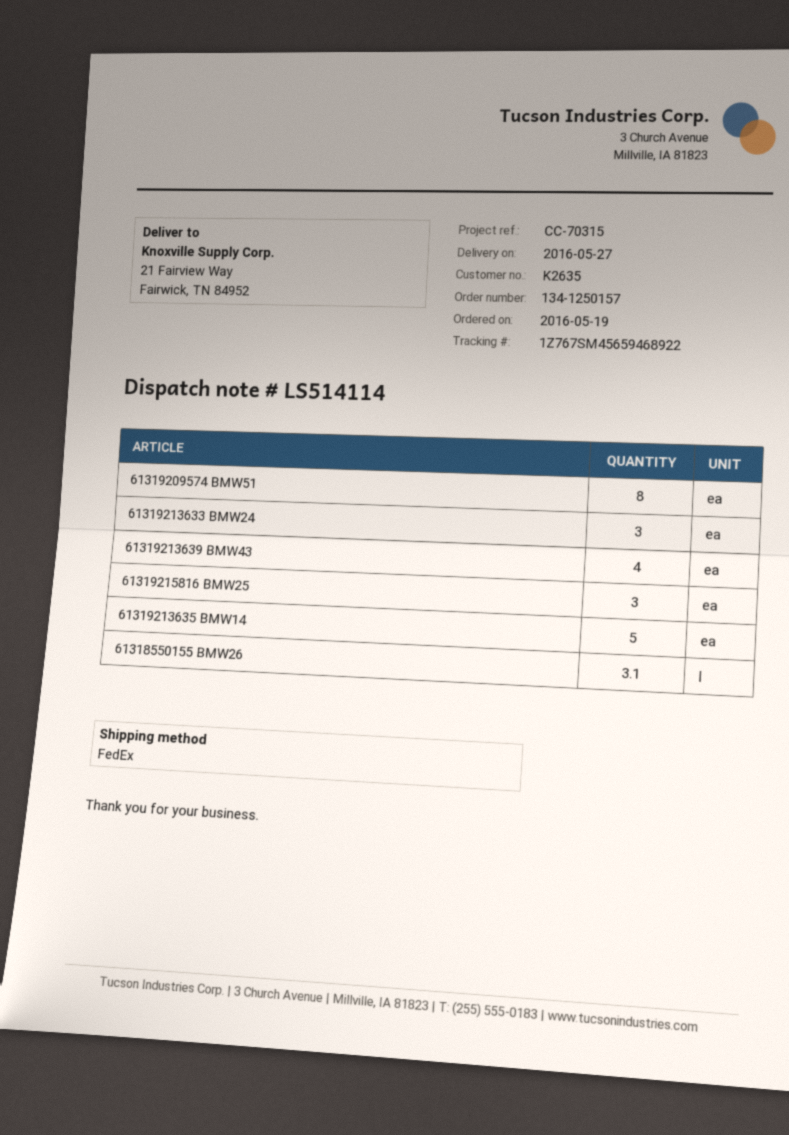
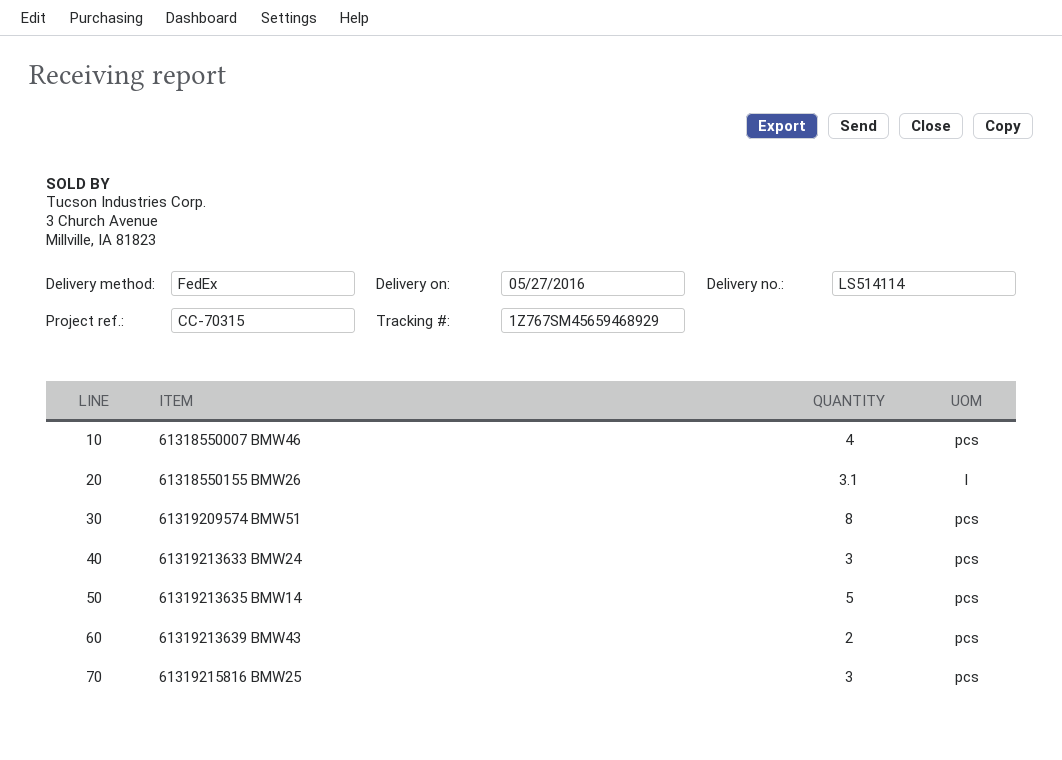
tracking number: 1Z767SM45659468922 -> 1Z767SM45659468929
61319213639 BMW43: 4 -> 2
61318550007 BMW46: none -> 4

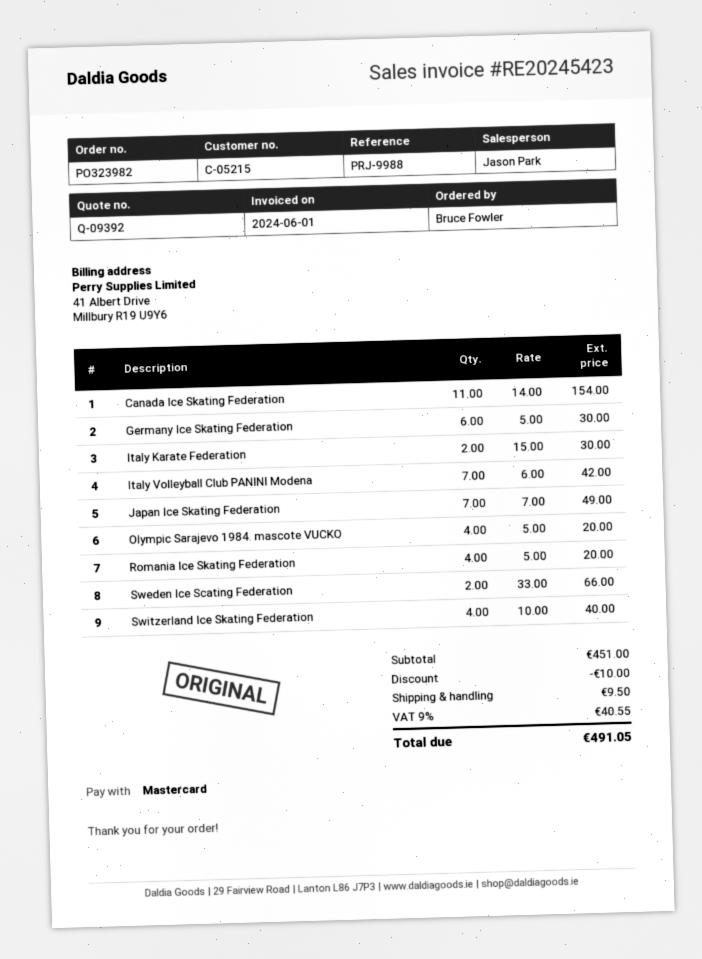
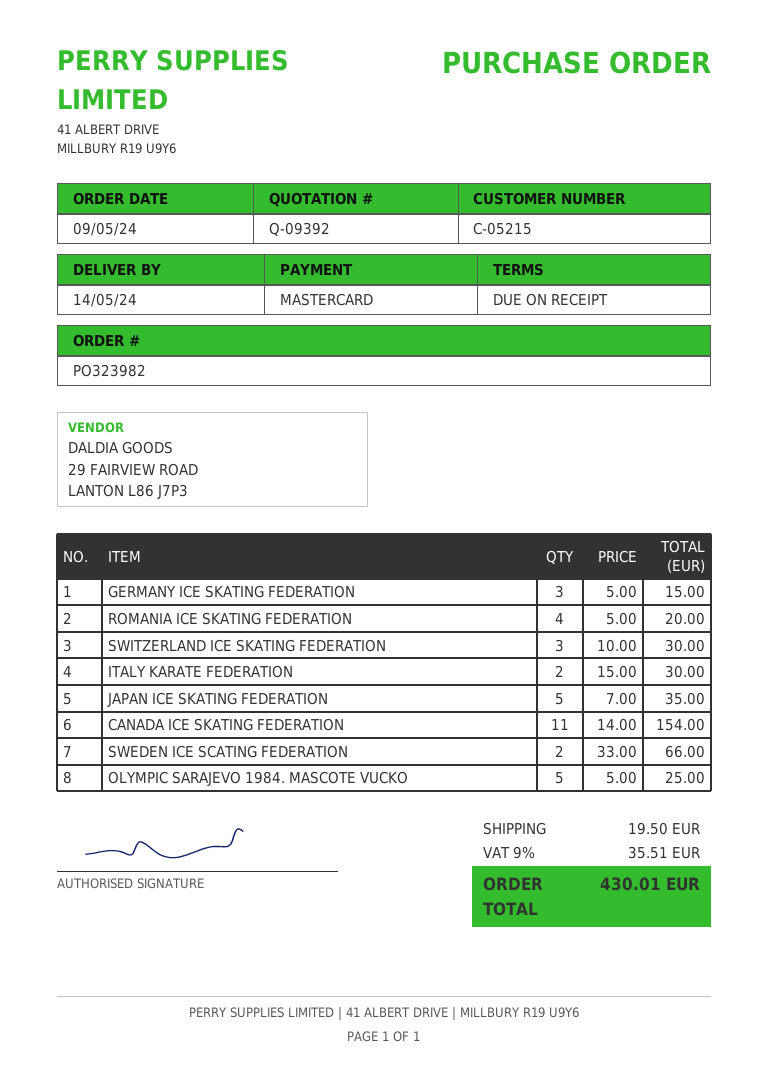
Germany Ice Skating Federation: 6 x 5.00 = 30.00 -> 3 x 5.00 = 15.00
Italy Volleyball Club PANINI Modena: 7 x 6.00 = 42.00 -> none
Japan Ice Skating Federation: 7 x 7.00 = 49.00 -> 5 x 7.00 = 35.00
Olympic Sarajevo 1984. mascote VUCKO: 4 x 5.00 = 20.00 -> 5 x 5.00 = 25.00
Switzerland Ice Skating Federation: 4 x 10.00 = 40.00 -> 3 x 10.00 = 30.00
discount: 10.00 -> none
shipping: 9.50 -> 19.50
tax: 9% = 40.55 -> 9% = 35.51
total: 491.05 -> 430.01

──────

# Directions
Each line that includes the string "none" should be copied from the data.

# Answer
61318550007 BMW46: none -> 4
Italy Volleyball Club PANINI Modena: 7 x 6.00 = 42.00 -> none
discount: 10.00 -> none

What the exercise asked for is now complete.